Unfitting parla non solo alle attrici, che devono piacere per contratto. Riguarda tutte e tutti, vittime ma anche carnefici, in un sistema globale che vuole che la bellezza sia una. «Bulgari è da sempre legato alla bellezza in tutte le sue forme e alle donne, preziose fonti di ispirazione per la loro naturale capacità di esaltare la bellezza stessa», commenta Laura Burdese, vice president Marketing & Communication Bulgari. «È un onore per Bulgari essere parte di questo progetto nato da un’idea di Silvia Grilli e raccontato con forza attraverso la regia di Giovanna Mezzogiorno. Un tema importante e che riguarda tutti noi. La capacità di saper guardare la bellezza senza pregiudizi, da più angolazioni e andando oltre le barriere deve essere parte integrante del nostro presente».

Silvia Grilli di "Grazia"
Foto: Max Montigelli/Sgp
Emanuela Cacciamani di One More Pictures, Silvia Grilli di “Grazia” e Laura Burdese di Bulgari

Ogni commento negativo che si affastella è una ferita sul volto della protagonista di Unfitting, sempre più allibita e inerme. Solo un giovane attore interpretato da Massimiliano Caiazzo, il Carmine di Mare fuori, ha parole di empatia per il personaggio di Carolina Crescentini: la speranza che le nuove generazioni si affranchino dall’ordinaria crudeltà del facile giudizio?
«Questo corto non vuole essere un piagnisteo, non mi sto lamentando, semplicemente racconto la realtà, che può anche distruggere la vita», osserva Mezzogiorno nella Capitale, con i giornalisti, finalmente libera di mostrare le sue ferite. «Chi si comporta, pensa, commenta o divulga in un certo modo, con leggerezza, non riflette su quanto possa essere impattante sulla vita di un individuo. Non riguarda solo il mondo spettacolo, avviene tutti i giorni nelle fabbriche, nelle aziende, negli uffici, nelle redazioni. E rischia di avere ripercussioni molto gravi sulla psiche e anche sul fisico delle persone che magari cercano di fare di tutto per dimagrire».
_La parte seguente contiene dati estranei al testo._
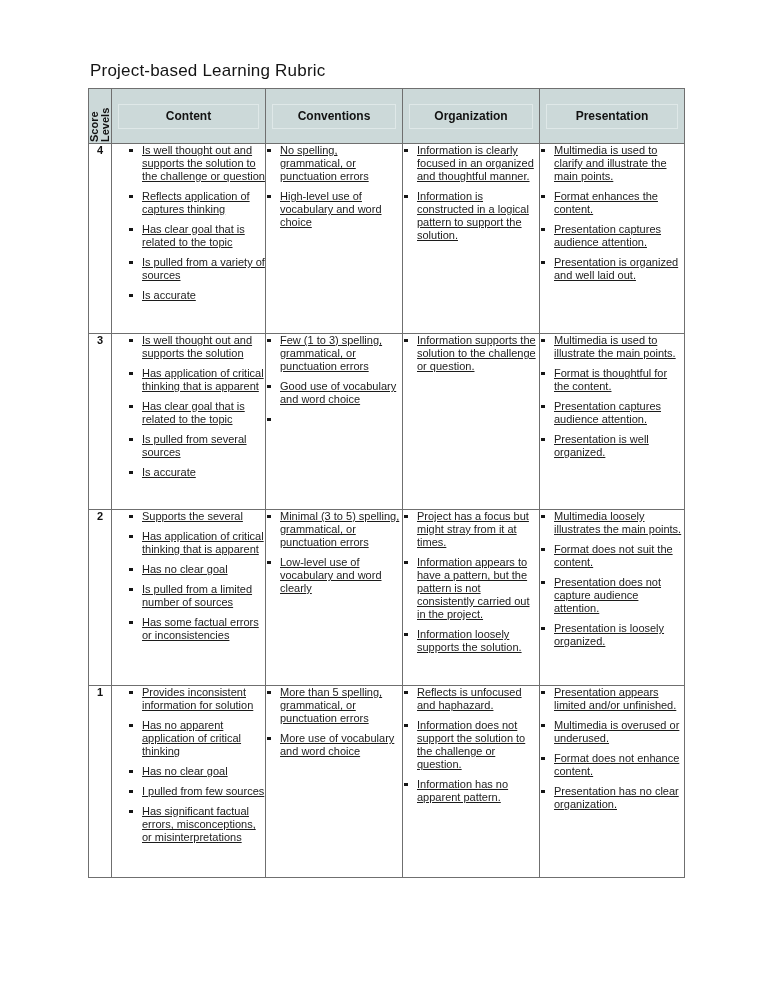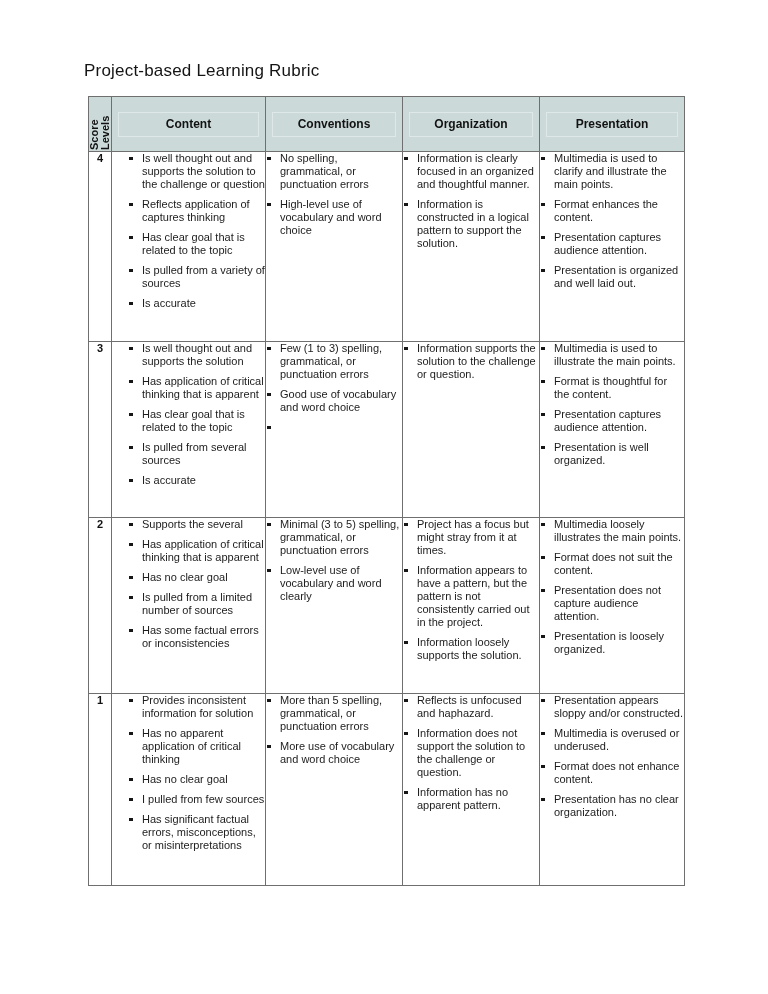--- a/index.html
+++ b/index.html
@@ -5,26 +5,26 @@
   html, body { margin: 0; padding: 0; background: #ffffff; }
   body {
     width: 768px; height: 994px;
     font-family: "Liberation Sans", "DejaVu Sans", sans-serif;
     color: #1c1c1c;
     position: relative;
     overflow: hidden;
   }
   .page { position: absolute; inset: 0; background: #fff; }
   .title {
-    position: absolute; left: 84px; top: 61px;
+    position: absolute; left: 90px; top: 61px;
     font-size: 17px; font-weight: 400; color: #141414;
     letter-spacing: 0.2px;
   }
   table.rubric {
-    position: absolute; left: 88px; top: 96px;
+    position: absolute; left: 88px; top: 88px;
     border-collapse: collapse; table-layout: fixed;
     width: 596px;
   }
   table.rubric td, table.rubric th {
     border: 1px solid #6f6f6f;
     padding: 0; margin: 0;
     vertical-align: top;
     font-size: 11px; line-height: 13px;
   }
   tr.hdr th {
@@ -43,21 +43,21 @@
   .vertical-label {
     transform: rotate(-90deg);
     width: 52px; margin-left: -15px;
     font-size: 11px; line-height: 11px; font-weight: 700;
     text-align: left; white-space: normal;
   }
   td.score {
     vertical-align: middle; text-align: center;
     font-weight: 700; font-size: 12px; color: #121212;
   }
-  td.cell { padding: 9px 6px 6px 6px; }
+  td.cell { padding: 9px 6px 6px 6px; text-decoration: underline; }
   td.cell.content-col { padding-left: 16px; }
   ul.blist { list-style: none; margin: 0; padding: 0; }
   ul.blist li {
     position: relative;
     padding-left: 14px;
     margin-bottom: 7px;
     min-height: 13px;
     color: #1c1c1c;
   }
   ul.blist li::before {
@@ -224,21 +224,21 @@
       </td>
       <td class="cell">
         <ul class="blist">
           <li>Reflects is unfocused and haphazard.</li>
           <li>Information does not support the solution to the challenge or question.</li>
           <li>Information has no apparent pattern.</li>
         </ul>
       </td>
       <td class="cell">
         <ul class="blist">
-          <li>Presentation appears sloppy and/or constructed.</li>
+          <li>Presentation appears limited and/or unfinished.</li>
           <li>Multimedia is overused or underused.</li>
           <li>Format does not enhance content.</li>
           <li>Presentation has no clear organization.</li>
         </ul>
       </td>
     </tr>
   </tbody>
     </table>
 </div>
E non c’è età in cui si è abbastanza corazzati per non venirne scalfiti, secondo l’attrice de L’ultimo bacio e La finestra di fronte. «È difficile essere forti. Siamo in una società molto violenta da questo punto di vista, bisogna riflettere sulla violenza perpetrata anche sottilmente, apparentemente silenziosamente, buttata lì. Piccole gocce, giorno dopo giorno, che creano uno tsunami nella vita delle persone».